Espaillat joined the race for the 13th Congressional seat after a panel of federal judges did not comply with requests from Latino leaders to create a district that could be won by someone of Dominican heritage.
Instead, the judges largely kept the former 15th congressional district, whose seat Rangel has held for 21 terms, intact and expanded it further into the Bronx. The Hispanic composition of the district increased to 55 percent from 46 percent.
Espaillat said the decision would cause political "nuclear war" among blacks and Latinos in Northern Manhattan. That has not materialized as prominent Latinos, including Assemblymen Robert Rodriguez and Guillermo Linares, stood behind Rangel and alongside longtime Rangel allies Assemblyman Keith Wright and Councilwoman Inez Dickens at Tuesday's press conference.
Dickens said she hopes the race doesn't destroy the black and Latino coalition in Northern Manhattan.
"We have all the same issues, health care, education, co-locations in our school," Dickens said. "Whether we are in East Harlem, Central Harlem, Washington Heights, we have the same issues. I hope it doesn't polarize our communities because we've been working together."
Rangel also took the time to once again quash rumors that he would leave office early if re-elected and try to hand the seat over to Wright.
"I wish people would not infer that I'm crooked and I plan to develop some plan where you vote for me and you get Keith Wright in the morning. That's not right," Rangel said.
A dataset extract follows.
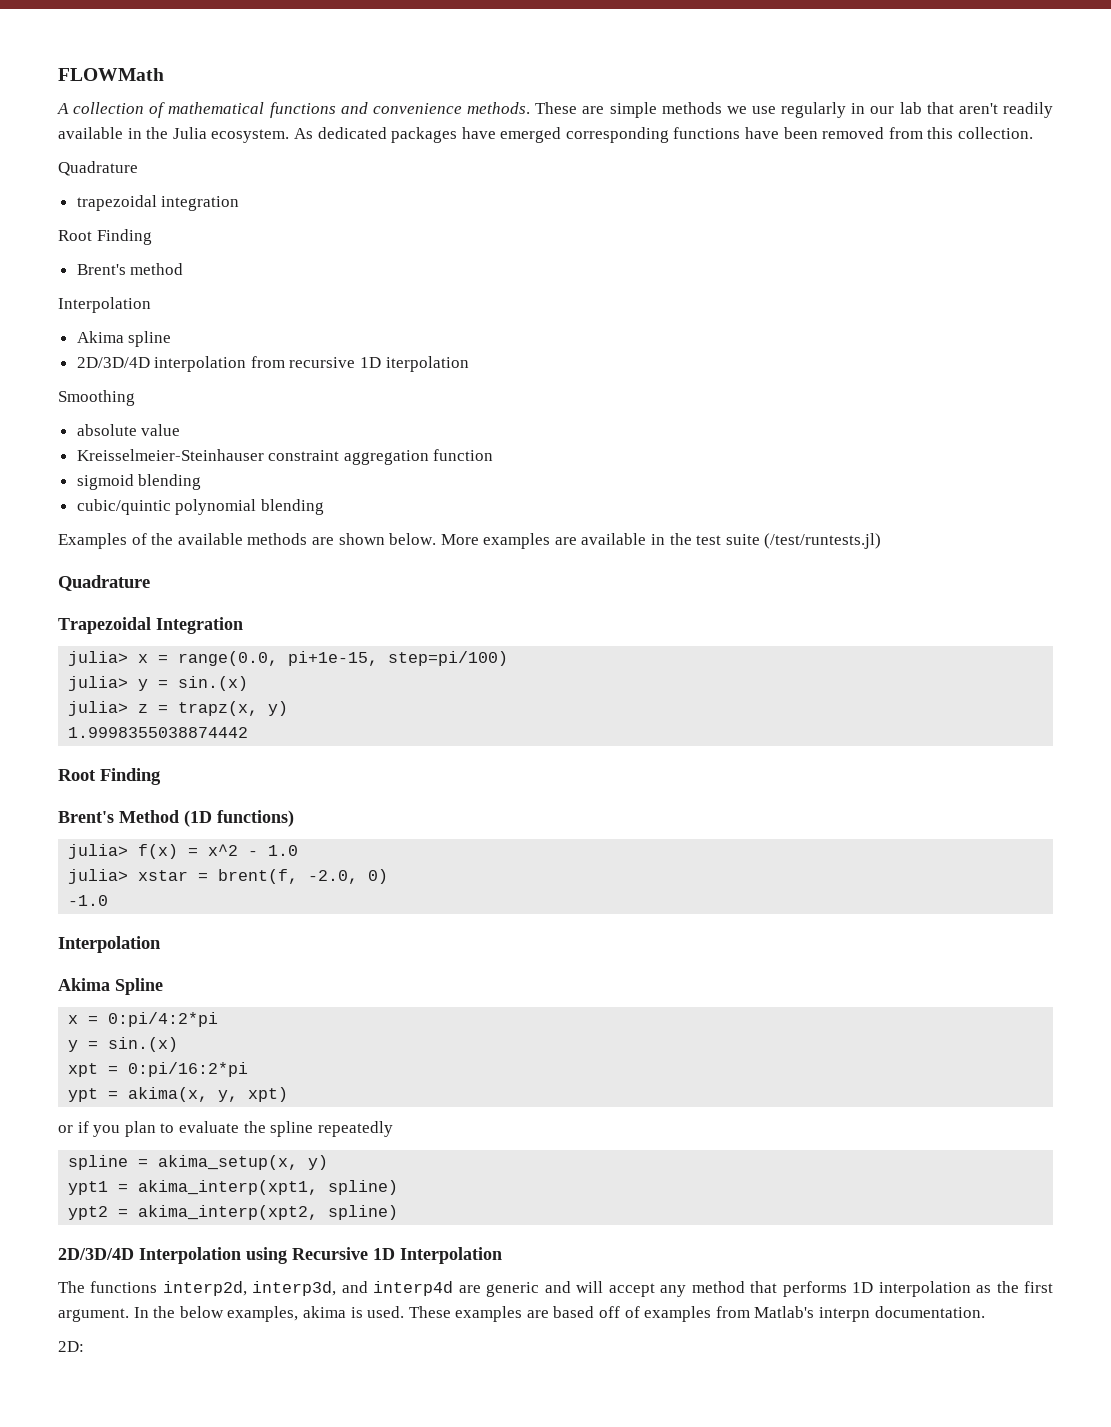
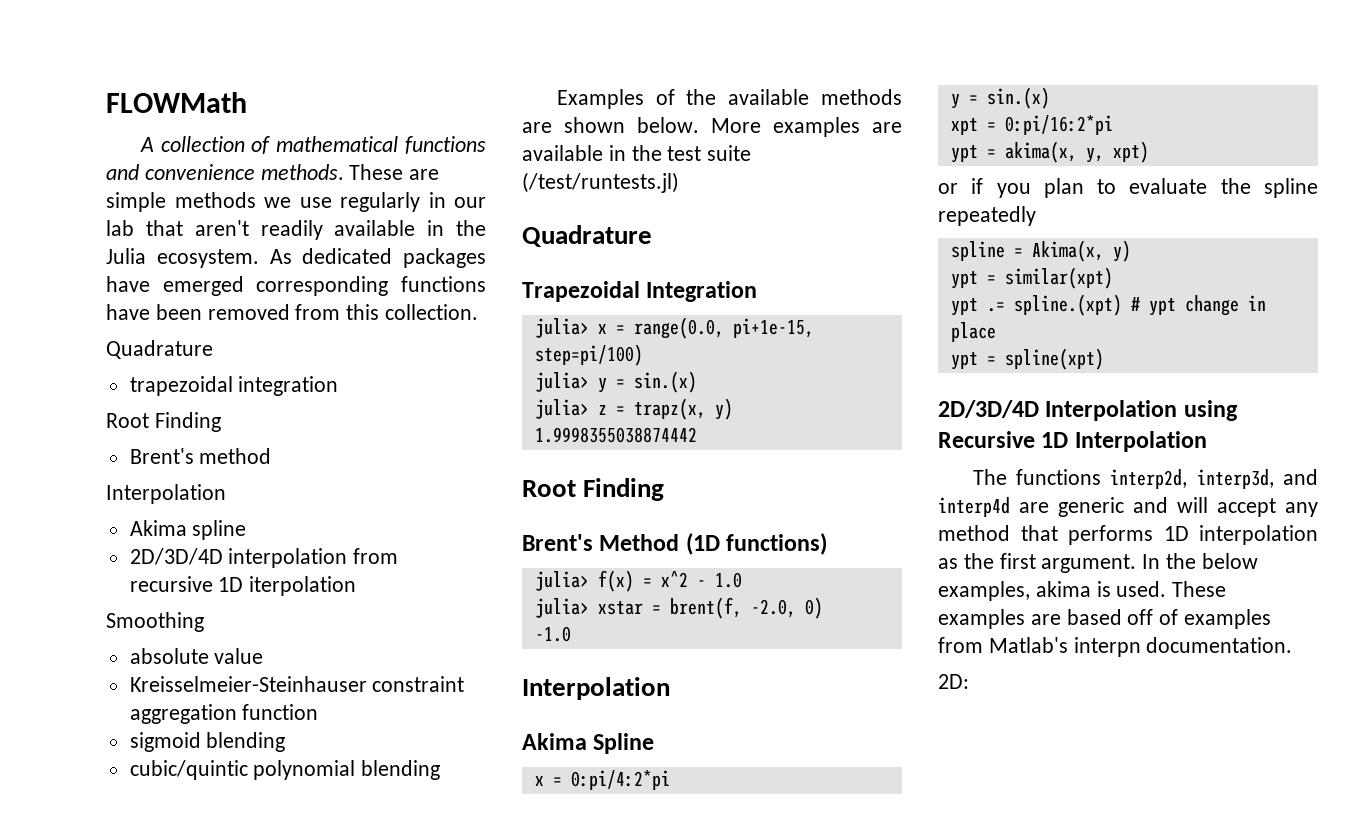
[158,1155,329,1170] [68,1180,399,1195] [68,1205,399,1220] akima_setup(x, y) // ypt1 = akima_interp(xpt1, spline) // ypt2 = akima_interp(xpt2, spline) -> [1031,240,1131,262] [950,267,1113,289] [950,294,1266,316] [950,322,996,342] [950,348,1104,370] Akima(x, y) // ypt = similar(xpt) // ypt .= spline.(xpt) # ypt change in place // ypt = spline(xpt)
He also defended his campaign's hiring of Moisés Pérez, former head of Alianza Dominicana, a Washington Heights-based community development nonprofit that serves Upper Manhattan. Pérez resigned last year after a city investigation questioned the group's finances.
Rangel said he was "lucky" to have Pérez who has a "moral, persuasive following."
"People have been talking about it for 10 years but there is no deal," Wright said.
He also dismissed questions about Rangel's health.
"The man is actively engaged, he's funny, he's brilliant, he's smart, intelligent, he has a handle on all the issues. Quite frankly, he's doing everything you would want a congressman to do," said Wright, who cited several older politicians.
"Let's not forget a guy named Strom Thurmond."
Thurmond turned 100 during the last of his 48 years in the U.S. Senate.